## Exercise aim
Gather every line in the records below that contains the word "solid".

[Web page revision data]
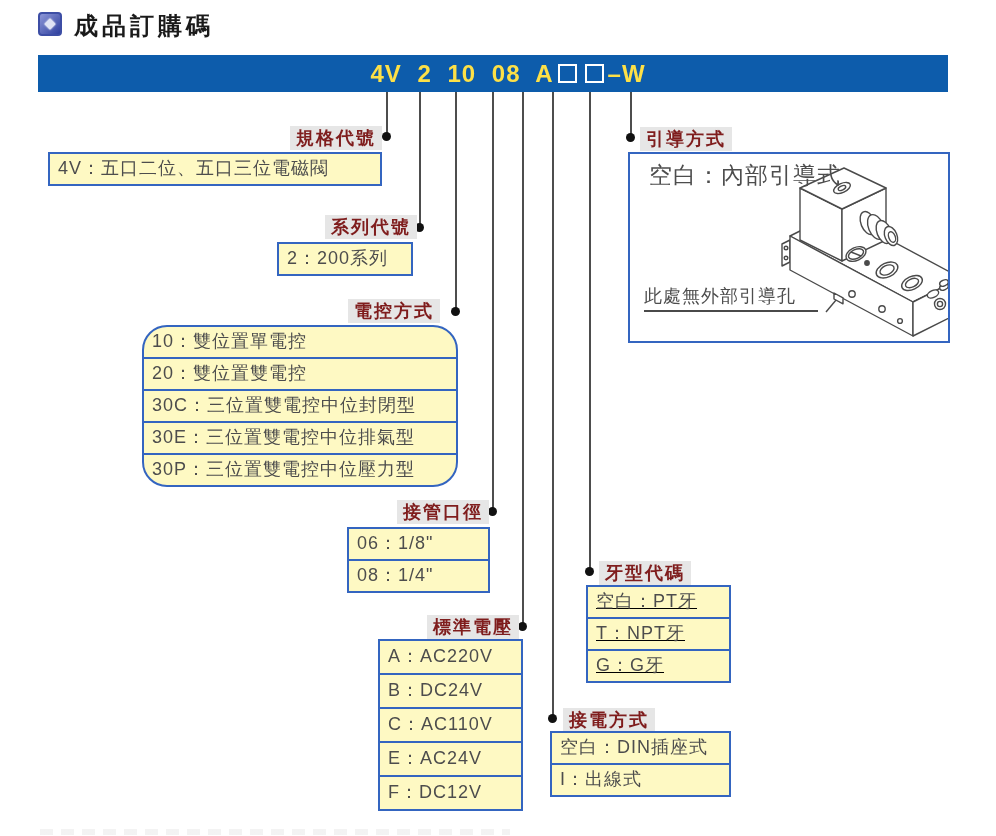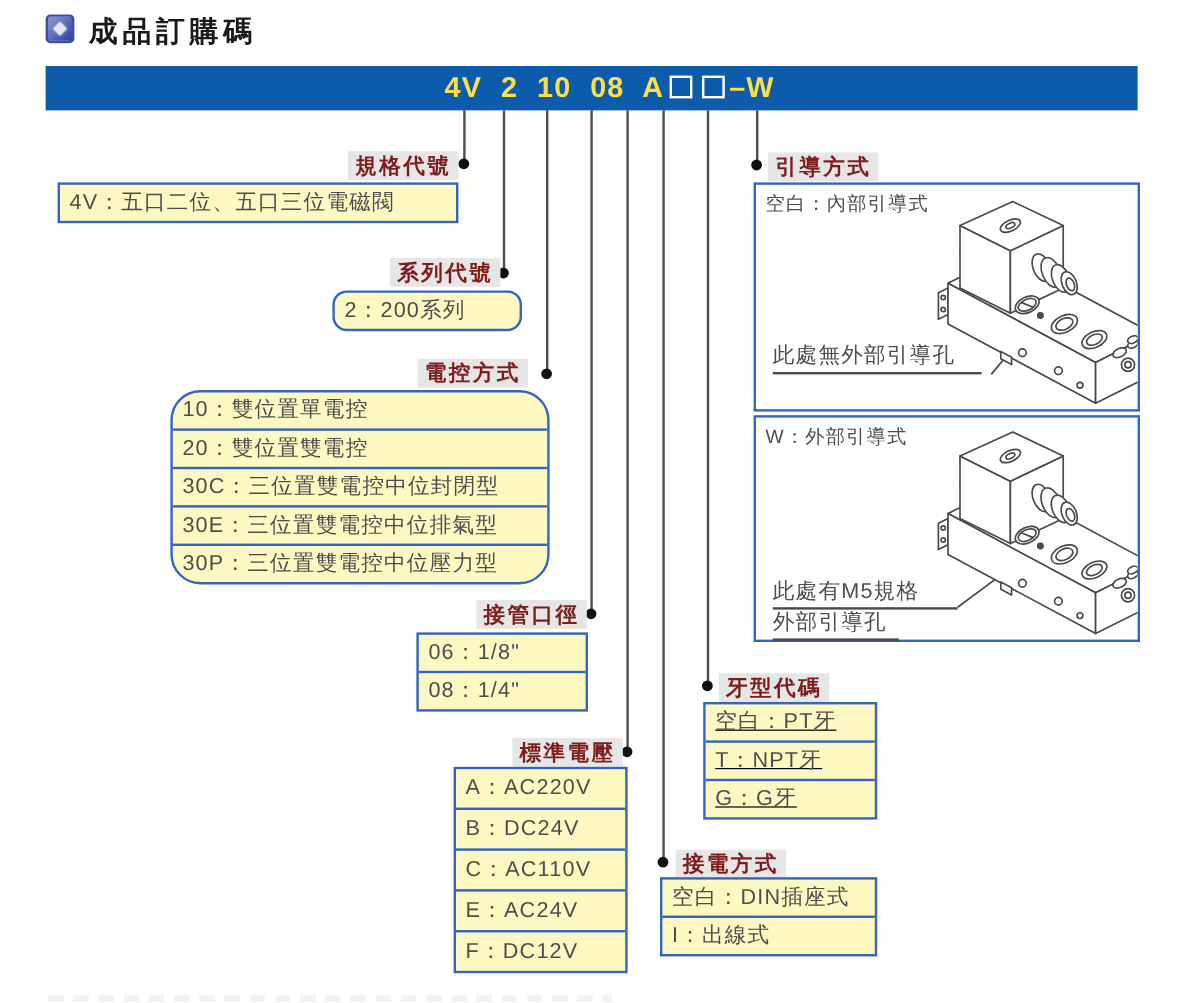--- a/index.html
+++ b/index.html
@@ -38,7 +38,7 @@
 
   
   .pbox{position:absolute;border:2px solid #3465c0;background:#fff;box-sizing:border-box;}
-  .pbox-title{position:absolute;left:8px;top:6px;font-size:16px;color:#4d4d4d;letter-spacing:1px;}
+  .pbox-title{position:absolute;left:19px;top:6px;font-size:23px;color:#4d4d4d;letter-spacing:1px;}
   .pbox-note{position:absolute;font-size:18px;color:#4d4d4d;letter-spacing:1px;
     border-bottom:2px solid #4a4a4a;padding-bottom:2px;white-space:nowrap;}
   .pbox svg{position:absolute;left:0;top:0;}

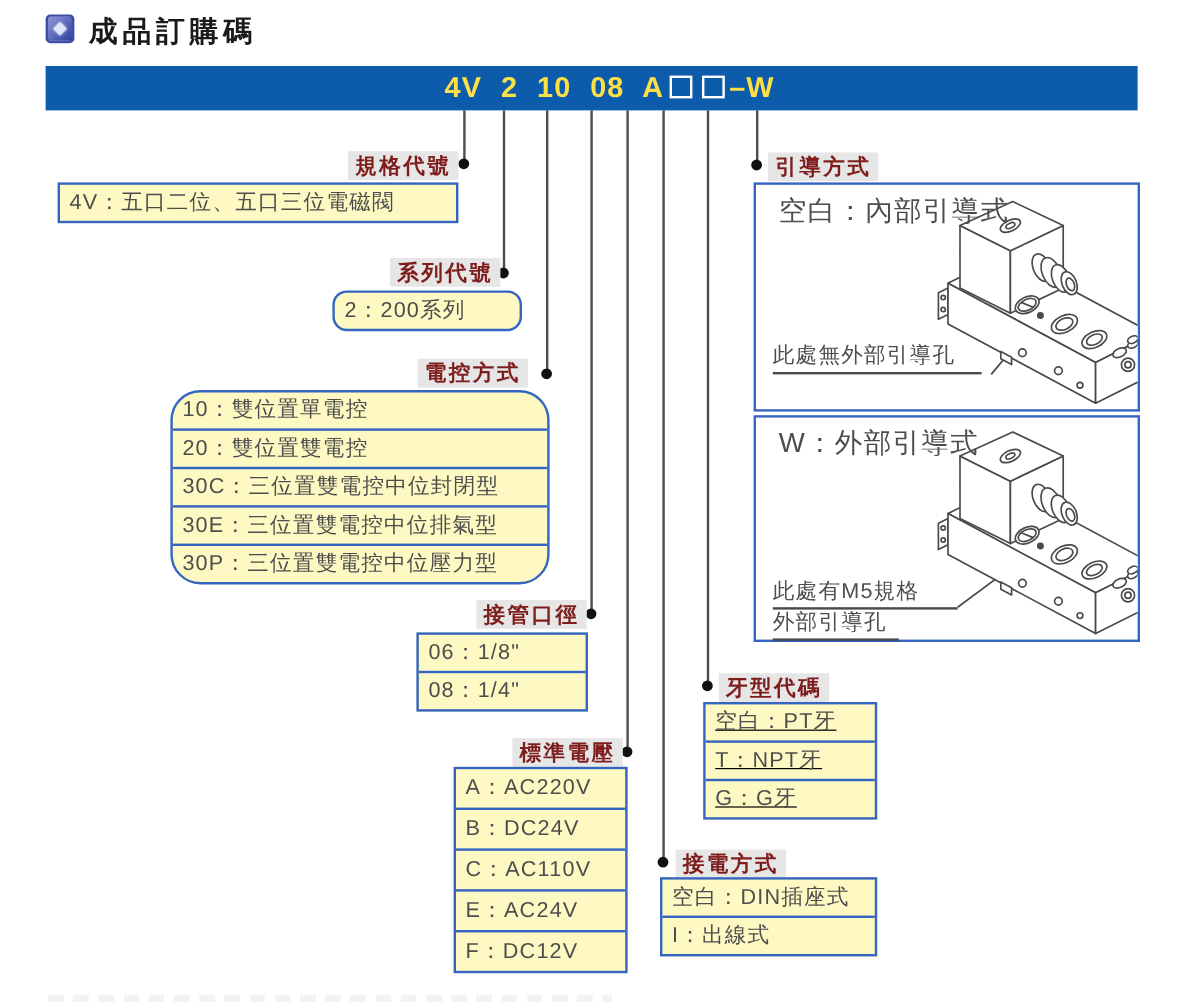--- a/index.html
+++ b/index.html
@@ -133,7 +133,7 @@
   </div>
 
   <div class="slabel" style="right:579px;top:215px;">系列代號</div>
-  <div class="vbox" style="left:277px;top:242px;width:158px;border-radius:12px;">
+  <div class="vbox" style="left:277px;top:242px;width:136px;">
     <div class="row">2：200系列</div>
   </div>
 

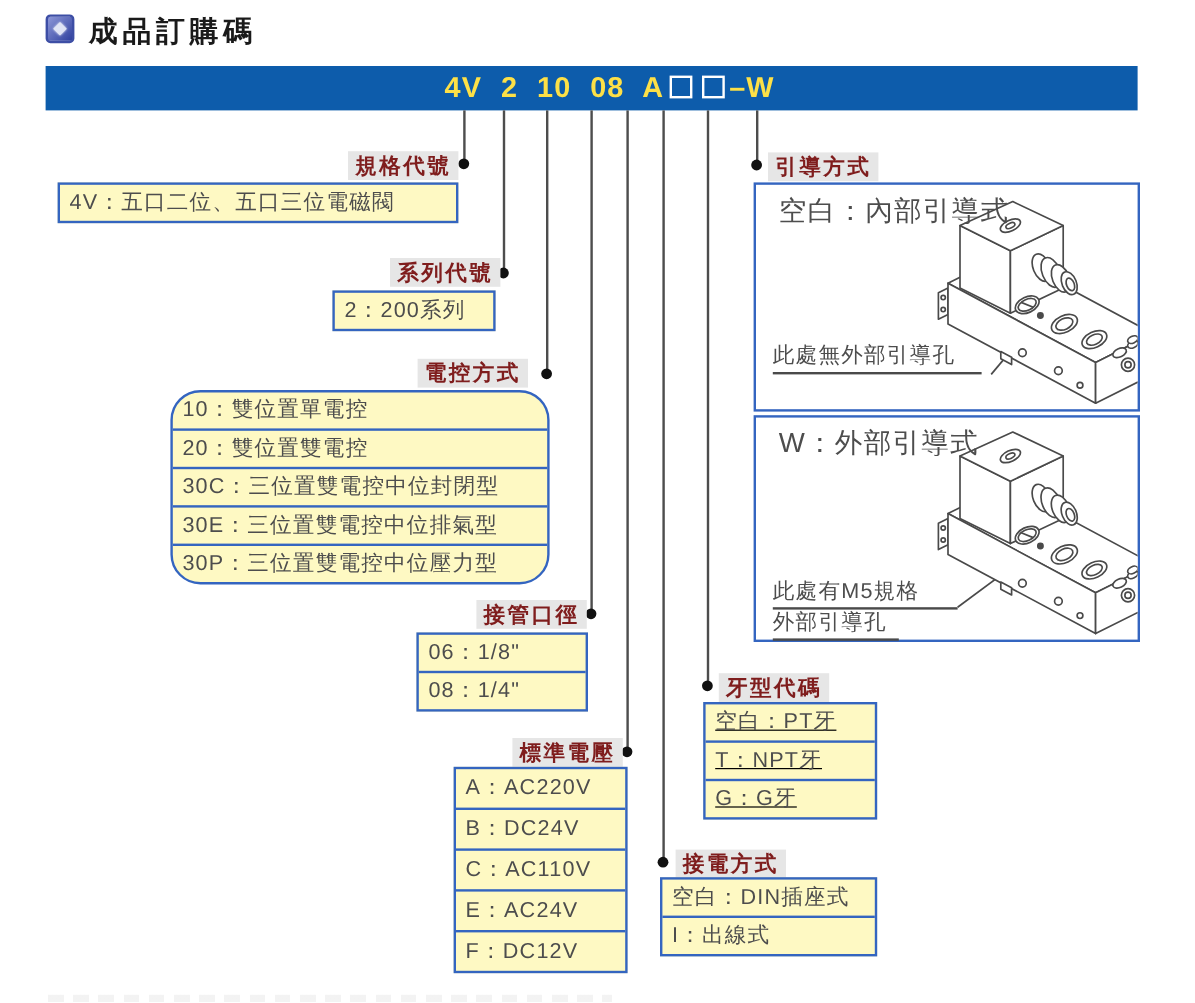--- a/index.html
+++ b/index.html
@@ -185,15 +185,6 @@
     <div class="pbox-note" style="left:14px;top:130px;padding-right:22px;">此處無外部引導孔</div>
   </div>
 
-  <div class="pbox" style="left:628px;top:346px;width:322px;height:189px;">
-    <svg width="318" height="185" viewBox="0 0 318 185">
-      <line class="leader" x1="168" y1="158" x2="237" y2="107"></line>
-      <use href="#valve-art" transform="translate(152,10)"></use>
-    </svg>
-    <div class="pbox-title">W：外部引導式</div>
-    <div class="pbox-note" style="left:14px;top:132px;padding-right:32px;">此處有M5規格</div>
-    <div class="pbox-note" style="left:14px;top:158px;padding-right:10px;">外部引導孔</div>
-  </div>
 
   <div class="crop-remnant"></div>
 

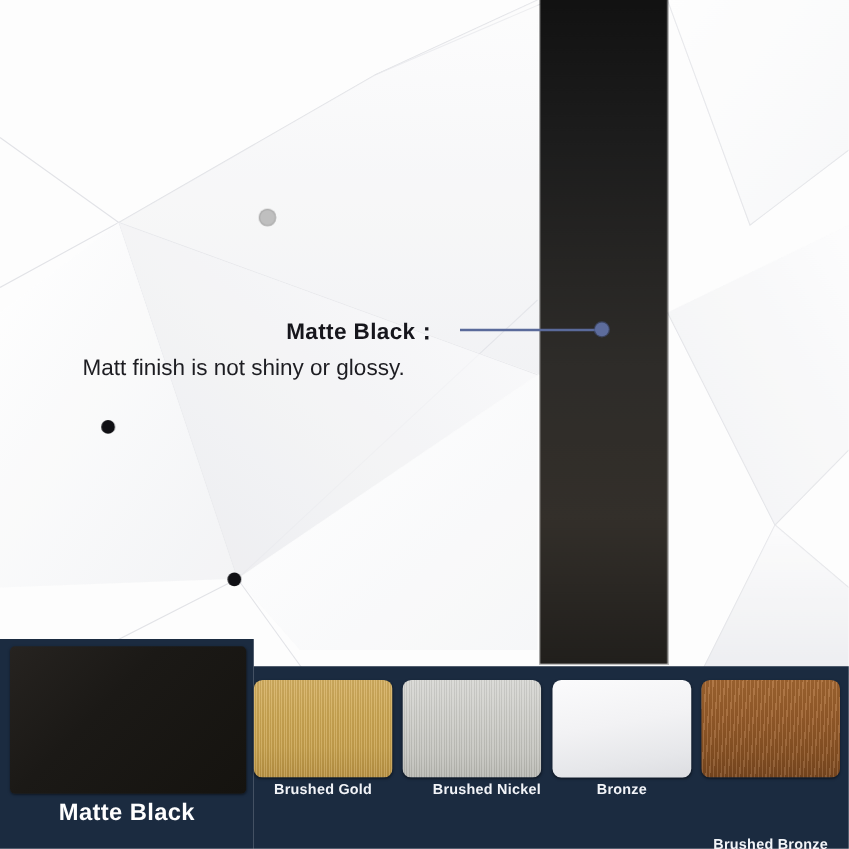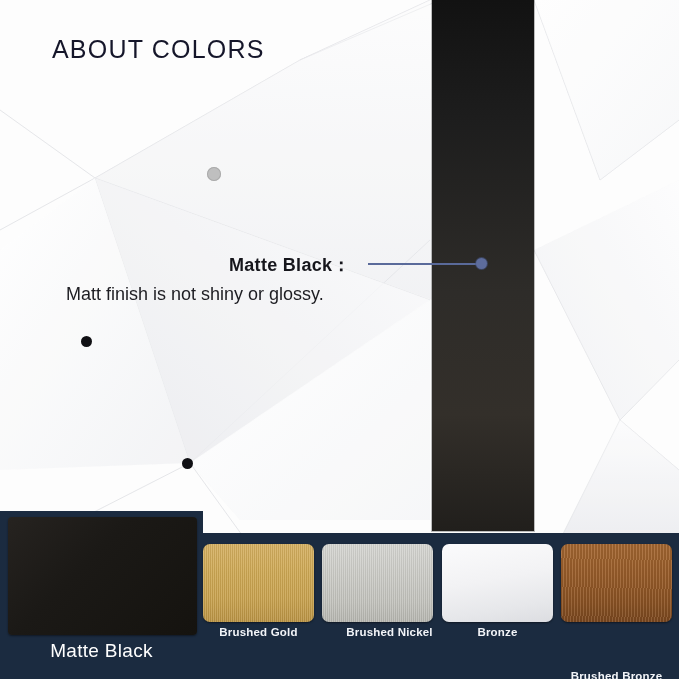--- a/index.html
+++ b/index.html
@@ -238,7 +238,6 @@
 
   <div id="black-band"></div>
 
-  <div id="page-title">ABOUT COLORS</div>
 
   <span class="deco-dot" id="dot-gray"></span>
   <span class="deco-dot" id="dot-black-1"></span>

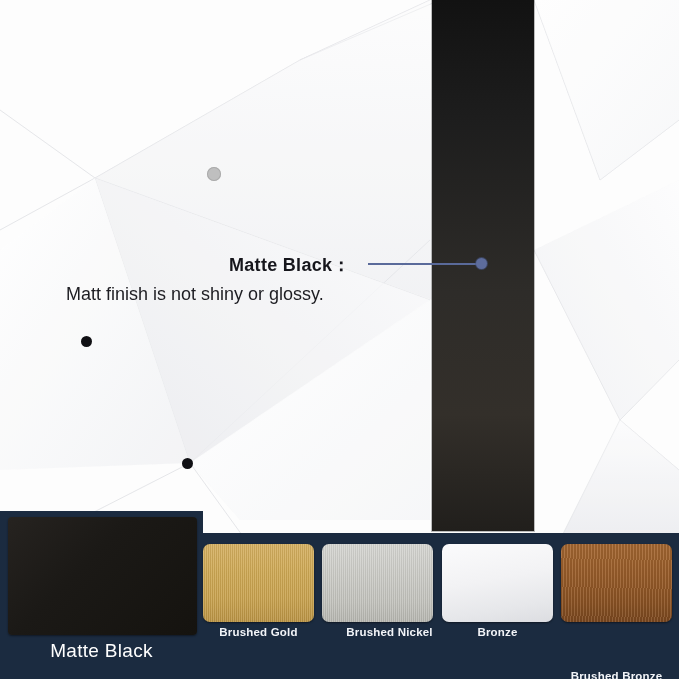--- a/index.html
+++ b/index.html
@@ -147,7 +147,7 @@
     width: 203px;
     text-align: center;
     font-size: 19px;
-    font-weight: normal;
+    font-weight: bold;
     color: #ffffff;
     letter-spacing: 0.3px;
   }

## Result of this task
   .pbox{position:absolute;border:2px solid #3465c0;background:#fff;box-sizing:border-box;}
     border-bottom:2px solid #4a4a4a;padding-bottom:2px;white-space:nowrap;}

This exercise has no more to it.